How can I determine if a table exists in the current search_path with PLPGSQL?

Quick and dirty

In Postgres 9.4+ use

SELECT to_regclass('foo');

Returns NULL if the identifier is not found in the search path.
In Postgres 9.3 or older use a cast to regclass:

SELECT 'foo'::regclass;

This raises an exception, if the object is not found!

If 'foo' is found, the oid is returned in its text representation. That's just the table name, schema-qualified according to the current search path and double-quoted where necessary.

If the object is not found you can be sure it does not exist anywhere in the search path - or not at all for a schema-qualified name (schema.foo).

If it's found there are two shortcomings:

  1. The search includes implicit schemas of the search_path, namely pg_catalog and pg_temp. But you may want to exclude temp and system tables for your purpose. (?)

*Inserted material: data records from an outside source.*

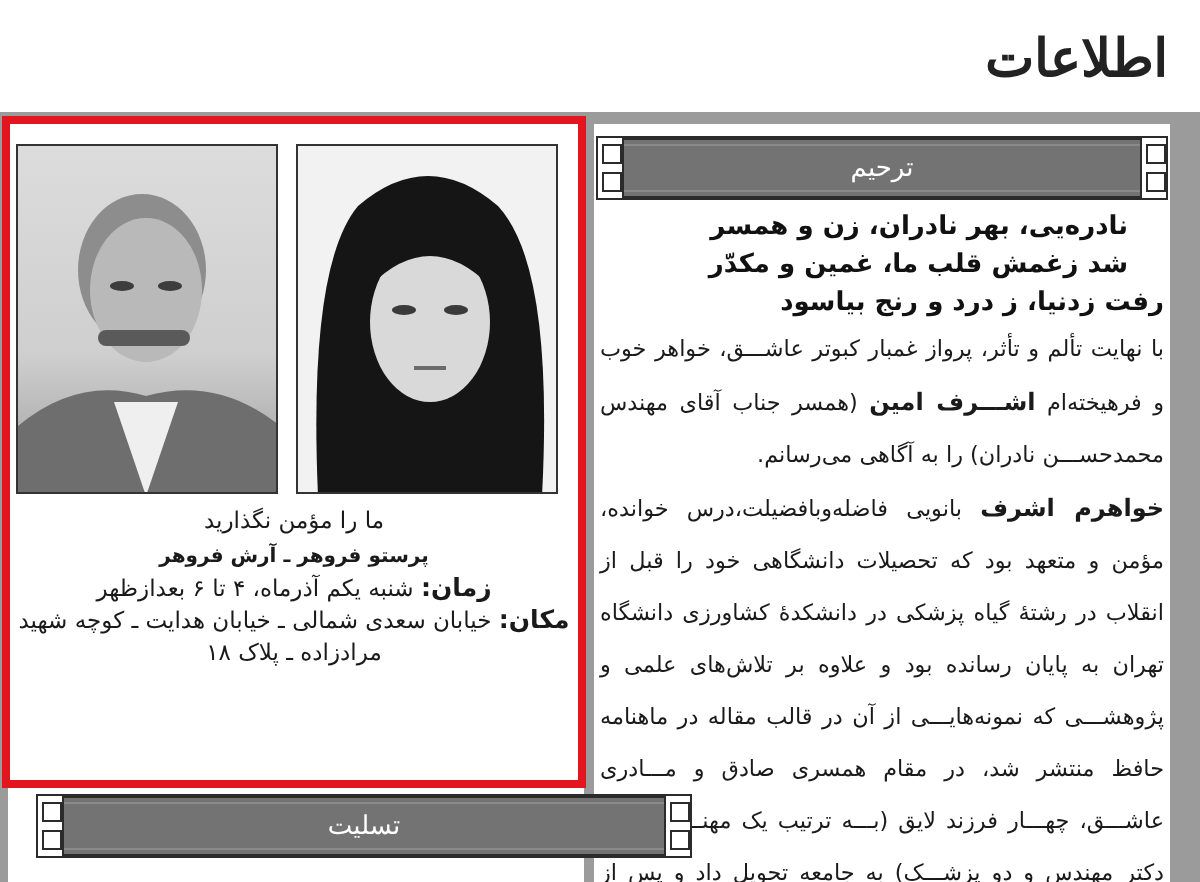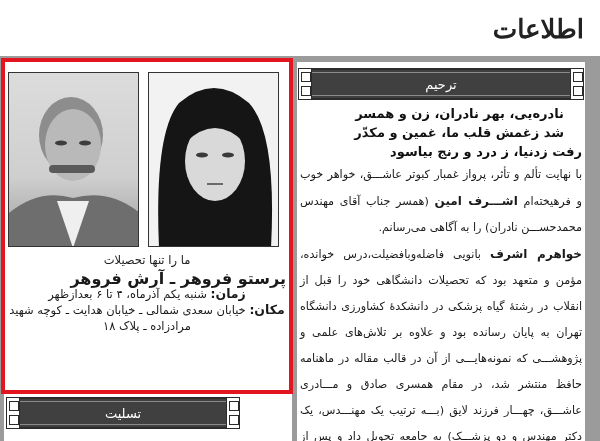--- a/index.html
+++ b/index.html
@@ -25,21 +25,21 @@
       background: #ffffff;
     }
     .red-box {
       position: absolute; top: 58px; left: 1px; width: 292px; height: 336px;
       border: 4px solid #e3151f; background: #ffffff;
     }
 
     
     .orn-bar {
       position: absolute; height: 32px;
-      background: #404040; border: 2px solid #2b2b2b;
+      background: #737373; border: 2px solid #2b2b2b;
       outline: 1px solid #8a8a8a; outline-offset: -5px;
       display: flex; align-items: center; justify-content: center;
     }
     .orn-bar .label {
       color: #ffffff; font-size: 13px; direction: rtl;
       font-family: "DejaVu Sans", sans-serif;
     }
     .orn-corner {
       position: absolute; top: -2px; width: 14px; height: 32px;
       background: #ffffff; border: 1px solid #2b2b2b;
@@ -47,21 +47,21 @@
     .orn-corner::before, .orn-corner::after {
       content: ""; position: absolute; left: 2px; width: 8px; height: 8px;
       border: 1.5px solid #2b2b2b;
     }
     .orn-corner::before { top: 3px; }
     .orn-corner::after { bottom: 3px; }
     .orn-corner.left { left: -4px; }
     .orn-corner.right { right: -4px; }
 
     .obit-heading { top: 68px; left: 300px; width: 282px; }
-    .condolence-heading { top: 397px; left: 8px; width: 230px; }
+    .condolence-heading { top: 397px; left: 20px; width: 324px; }
 
     .obit-body {
       position: absolute; top: 104px; left: 300px; width: 282px;
       direction: rtl; text-align: right;
     }
     .poem-line {
       font-weight: bold; font-size: 13px; line-height: 19px; color: #111;
       white-space: nowrap;
     }
     .poem-line.indent { padding-right: 18px; }
@@ -80,21 +80,21 @@
     }
     .photo.man { left: 0; background: linear-gradient(180deg,#dcdcdc 0%,#cfcfcf 60%,#9c9c9c 100%); }
     .photo.woman { left: 140px; background: #f2f2f2; }
 
     .memorial-text {
       position: absolute; top: 253px; left: 8px; width: 278px;
       direction: rtl; text-align: center; font-size: 11.5px; line-height: 15.5px;
     }
     .memorial-text .lead b { font-weight: bold; font-size: 12.5px; }
     .memorial-text .signers {
-      text-align: right; font-weight: bold; font-size: 16px; margin-top: 2px;
+      font-weight: bold; font-size: 10px; margin-top: 2px;
     }
     .memorial-text .info { font-size: 11.5px; line-height: 16px; }
     .memorial-text .info b { font-weight: bold; font-size: 12.5px; }
   </style>
 </head>
 <body>
 
 <div class="masthead-title">اطلاعات</div>
 
 <div class="page-frame"></div>
@@ -138,21 +138,21 @@
       <ellipse cx="66" cy="88" rx="30" ry="40" fill="#d9d9d9"></ellipse>
       <path d="M36 70 Q66 40 96 70 L96 60 Q66 30 36 60 Z" fill="#151515"></path>
       <ellipse cx="53" cy="82" rx="6" ry="2.5" fill="#3a3a3a"></ellipse>
       <ellipse cx="79" cy="82" rx="6" ry="2.5" fill="#3a3a3a"></ellipse>
       <rect x="58" y="110" width="16" height="2" fill="#6b6b6b"></rect>
     </svg>
   </div>
 </div>
 
 <div class="memorial-text">
-  <div>ما را تنها تحصیلات</div>
+  <div>ما را مؤمن نگذارید</div>
   <div class="signers">پرستو فروهر ـ آرش فروهر</div>
   <div class="info">
     <b>زمان:</b><span> شنبه یکم آذرماه، ۴ تا ۶ بعدازظهر</span>
   </div>
   <div class="info">
     <b>مکان:</b><span> خیابان سعدی شمالی ـ خیابان هدایت ـ کوچه شهید مرادزاده ـ پلاک ۱۸</span>
   </div>
 </div>
 
 <div class="orn-bar condolence-heading">

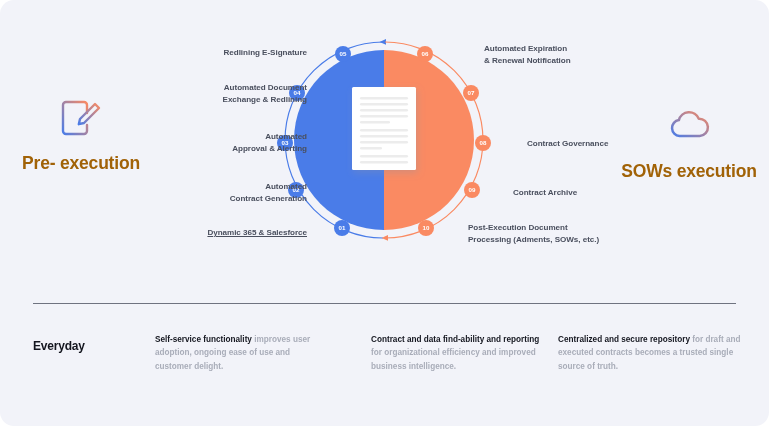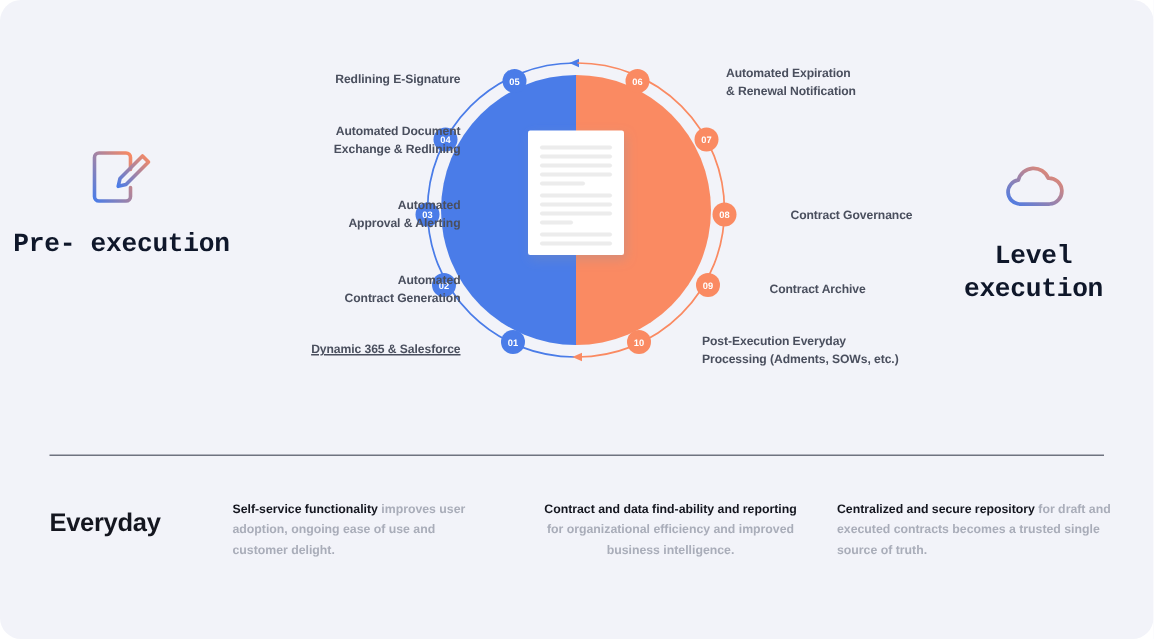--- a/index.html
+++ b/index.html
@@ -33,24 +33,23 @@
 
   .side-icon {
     width: 44px;
     height: 44px;
     margin: 0 auto 12px auto;
     display: block;
   }
   .side-label {
     font-size: 17.5px;
     font-weight: bold;
-    color: #0f172a;
+    color: #a16207;
     line-height: 1.28;
     letter-spacing: -0.2px;
-    font-family: Liberation Mono, monospace;
   }
 
   
   #diagram {
     position: absolute;
     left: 264px;
     top: 25px;
     width: 240px;
     height: 230px;
   }
@@ -89,39 +88,39 @@
     width: 703px;
     height: 1px;
     background: #6f7380;
   }
 
   
   #everyday-title {
     position: absolute;
     left: 33px;
     top: 339px;
-    font-size: 17px;
+    font-size: 12px;
     font-weight: bold;
     color: #14161f;
     letter-spacing: -0.2px;
   }
   .benefit {
     position: absolute;
     top: 333px;
     font-size: 8.2px;
     line-height: 1.62;
     color: #a9adb9;
     font-weight: bold;
   }
   .benefit b {
     color: #14161f;
     font-weight: bold;
   }
   #benefit-0 { left: 155px; width: 160px; }
-  #benefit-1 { left: 357px; width: 180px; text-align: center; }
+  #benefit-1 { left: 371px; width: 180px; }
   #benefit-2 { left: 558px; width: 186px; }
 </style>
 </head>
 <body>
 
 <div id="page">
 
   <div class="side-block" id="pre-block">
     <svg class="side-icon" viewBox="0 0 44 44">
       <defs>
@@ -143,21 +142,21 @@
   <div class="side-block" id="post-block">
     <svg class="side-icon" viewBox="0 0 44 44">
       <defs>
         <linearGradient id="gradPost" x1="0" y1="1" x2="1" y2="0">
           <stop offset="0%" stop-color="#4a7ce8"></stop>
           <stop offset="100%" stop-color="#fa8a62"></stop>
         </linearGradient>
       </defs>
       <path d="M12.5 32 a8 8 0 0 1 -0.6 -15.9 a10.5 10.5 0 0 1 19.9 -1.4 a7.6 7.6 0 0 1 0.9 17.3 Z" fill="none" stroke="url(#gradPost)" stroke-width="2.5" stroke-linejoin="round"></path>
     </svg>
-    <div class="side-label">Level
+    <div class="side-label">SOWs
 execution</div>
   </div>
 
   <div id="diagram">
     <svg width="240" height="230" viewBox="0 0 240 230">
       <defs>
         <filter id="docShadow" x="-40%" y="-40%" width="180%" height="180%">
           <feDropShadow dx="1.5" dy="3" stdDeviation="3.5" flood-color="#8a8fa5" flood-opacity="0.32"></feDropShadow>
         </filter>
         <marker id="arrowBlue" markerWidth="7" markerHeight="7" refX="3" refY="3.1" orient="auto">
@@ -248,21 +247,21 @@
   <div class="step-label right-align" id="lbl-03">Automated
 Approval &amp; Alerting</div>
   <div class="step-label right-align" id="lbl-02">Automated
 Contract Generation</div>
   <div class="step-label right-align" id="lbl-01">Dynamic 365 &amp; Salesforce</div>
 
   <div class="step-label left-align" id="lbl-06">Automated Expiration
 &amp; Renewal Notification</div>
   <div class="step-label left-align" id="lbl-08">Contract Governance</div>
   <div class="step-label left-align" id="lbl-09">Contract Archive</div>
-  <div class="step-label left-align" id="lbl-10">Post-Execution Everyday
+  <div class="step-label left-align" id="lbl-10">Post-Execution Document
 Processing (Adments, SOWs, etc.)</div>
 
   <div id="divider"></div>
 
   <div id="everyday-title">Everyday</div>
 
   <div class="benefit" id="benefit-0">
     <b>Self-service functionality</b><span> improves user adoption, ongoing ease of use and customer delight.</span>
   </div>
   <div class="benefit" id="benefit-1">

  2. A cast to regclass works for all objects in the system catalog pg_class: indexes, views, sequences etc. Not just tables. You seem to be looking for a regular table exclusively. However, you'll probably have problems with other objects of the same name, too. Details:

Slow and sure

We are back to your query, but don't use current_setting('search_path'), which returns the bare setting. Use the dedicated system information function current_schemas(). Per documentation:

current_schemas(boolean) name[]
names of schemas in search path, optionally including implicit schemas

"$user" in the search path is resolved smartly. If no schema with the name of SESSION_USER exists, the schema is not returned to begin with. Also, depending on what you want exactly, you can additionally output implicit schemas (pg_catalog and possibly pg_temp) - but I assume you don't want those for the case at hand, so use:

DO 
$do$
BEGIN
   IF EXISTS (
      SELECT  -- list can be empty
      FROM   pg_catalog.pg_class c
      JOIN   pg_catalog.pg_namespace n ON n.oid = c.relnamespace
      WHERE  n.nspname = ANY(current_schemas(FALSE))
      AND    n.nspname NOT LIKE 'pg_%'  -- exclude system schemas!
      AND    c.relname = 'foo'
      AND    c.relkind = 'r')           -- you probably need this
   THEN
      RAISE 'This application depends on tables created by another application';
   END IF;
END
$do$;

SQL Fiddle, demonstrating all except for the last DO statement.
SQL Fiddle (JDBC) has problems with DO statements containing termination characters.